第26話風呂は心の洗濯

「以上が報告になります」


 私は出遅れた。ダイス、彼は多分貴族になにかされて逃げてきた類の人間でしょう。私が領主である事は彼も知っている。警戒してギルドの後ろ盾を求めに行ってしまった。下手な行動は出来ないわ。まだこの町のギルド長だけで他にまでその価値は知れ渡っていないはずよ。


 更に面倒な事に銀級のパーティーが護衛に付いてしまった事。ハンスに監視させるのも危なくなるわ。彼の力はどうしても部下に欲しい。出来れば協力的に、時間も限られているの。ギルド本部に囲われれば勧誘のしようがないもの。



「ハンス準備をして頂戴。あの人材はこの間賜った地に必要です」



 私が出きる最大限を譲歩してでも欲しい。あれだけの技術と知識があれば、彼の地の開拓に必要な物を作り出す可能性は高い。



 その頃アトリエ・ヘパイストスという名の、9割の客が飲食目的な地金屋にて。三人の少女は興奮気味にダイスに詰め寄っていた。無口なレイナすら積極的だ。原因は風呂だ。そう、作ってしまったのだ。




 銃を作る際、錬金術で木材の形を自由に変化させた時に俺は思ったのだ。この能力で複数の木から一つの木材を作れないかと。結果は出来た。しかも薪になるような枝も混ざっているのにだ。無理だろうと半ば思ってただけに驚いた。同時に歓喜した、最高の浴槽を作れると。



 出来は最高だった。まるで巨木から削りだしたかのような曲線、素材の柔らかな質感。前の世界には存在しない凄い物を作ったのかもしれない。手入れは難しいが抽出で水分等を取り除いて乾燥させてやればできるはず。



 そして前から作っていた物がある。石鹸だ。鑑定先生がいなければ作れなかった会心の出来だ。香り付けにはスランの実を使用している。タオルは準備した、石鹸も良しだ。強いて不満があるといえばシャンプーとトリートメントが無い事だがこの際仕方ない。この世界で始めての風呂だ。しかもこんなに素晴しい浴槽を使って。



 そう、今入ろうと上着を脱ごうかと手を掛けた時だった。



「何してるの?」



 三匹の悪魔がいたのだ。



 俺は前世での感覚が抜け切れていないのか、とんでもない愚を犯した。



「風呂だよ。今準備が出来たから、入る所だ」なんでこう答えたのだろう。少し考えればその価値は分かっただろうに。この連中とは仕事を依頼してある程度打ち解け、特に女性陣が(ミル)に関しても一切遠慮をしなくなっていた。



 長くなったが結論を言おう。俺の一番風呂は奪われた。俺は押し出され、彼女達は脱衣所へ。こうなれば男の俺には手出しは出来ない。ただ彼女達の楽しそうな聞こえる中放心状態で立ち尽くしていた。とまでは言わないがへこんでいた。



 どうやって作ったとか、明日もお願いとか、他にも色々。可愛らしい彼女等ではあるが、正直軽く


殴りたい。無論やりはしない。大人気ないし、くやしいがやったところで俺のほうがまだまだ弱い。

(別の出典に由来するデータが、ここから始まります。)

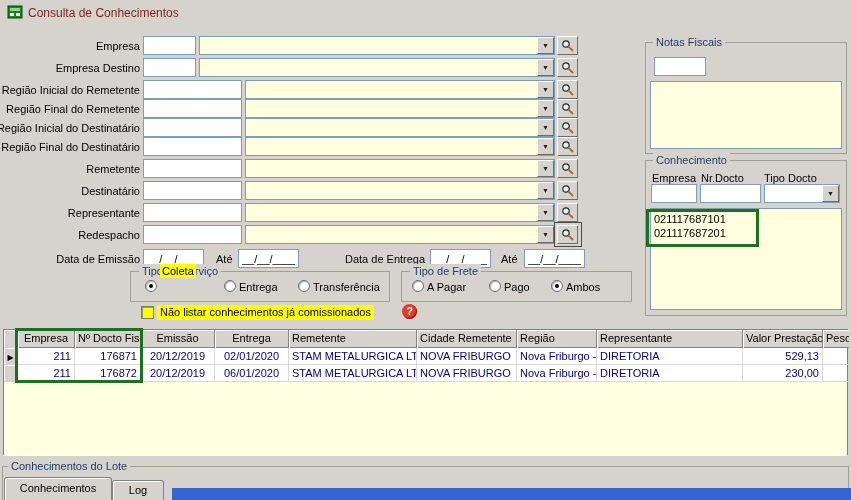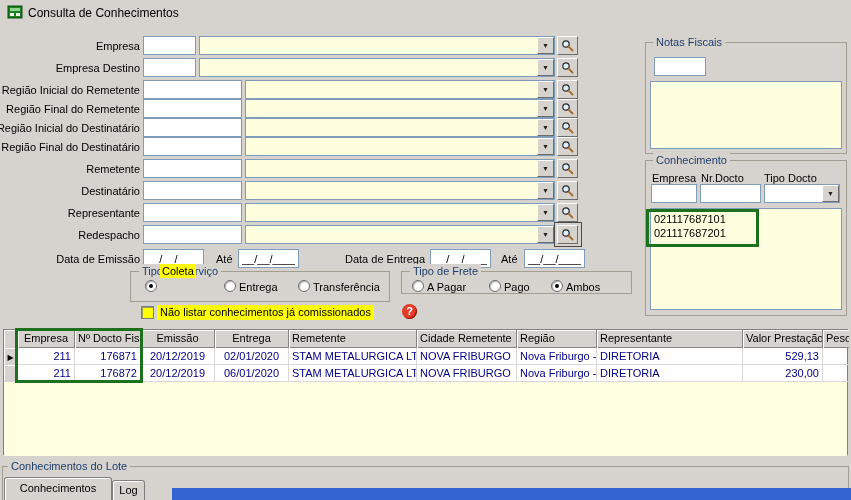"Consulta de Conhecimentos" .titlebar-text { color: #000000 -> #7f1d1d }
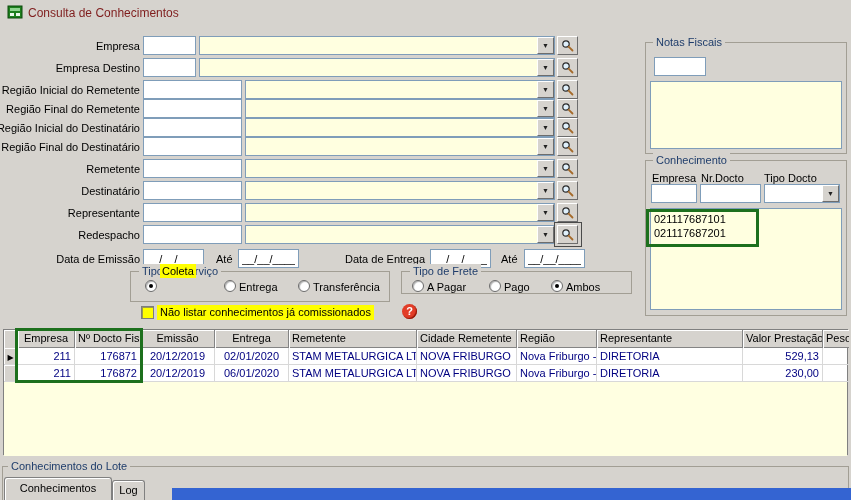"Tipo de Frete" div.groupbox { height: 23px -> 31px }
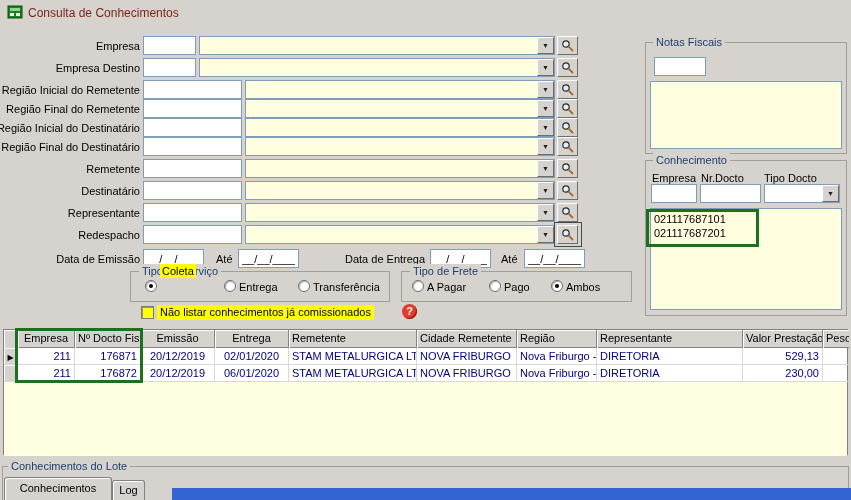"Log" div.tab { width: 33px -> 52px }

 結局の所価値を忘れた俺が悪いのか。女性からすれば風呂とは貴族レベルの贅沢で、ある種の憧れでもあるのだから。



 そして今に至る。



「なんでお前等が先に入るんだ。普通に考えたら作った俺が先だろうが?」




俺はミルを引き剥がしながら「ああ゛、鬱陶しい。俺は一刻も早く風呂に入りたいんだ」






「本当は一緒に入りたかったんでしょう?ほれほれ~」なんの色気も無い肢体をくねらせポーズを取るミル。釣られて胸を張るリム。こちらもそこまで発育は宜しくない。




 強いて点数をあげられるのはいつもの無表情のレイナが恥ずかしそうに、良く分からないポーズを私もやらなきゃ、といった感じで頑張る姿が素晴しかった。





「ああ・・・うん・・・そうだな。じゃあ、俺、風呂にいくから・・・」






 可哀想な者を見るような目をしながらそう言って、脱衣所に逃げ込む。






 それどういう事よなどと申しておりますが、自分の胸に手を・・・当てれば分かるだろ?物理的に。領主様を見習えば良いと思うよ。






 そうして風呂に入ろうと上を脱ごうとした時。






 ガイが急に入って来て「旦那、領主様がお会いしたいそうです」






 どうやら風呂には入れないようだ、泣きたい。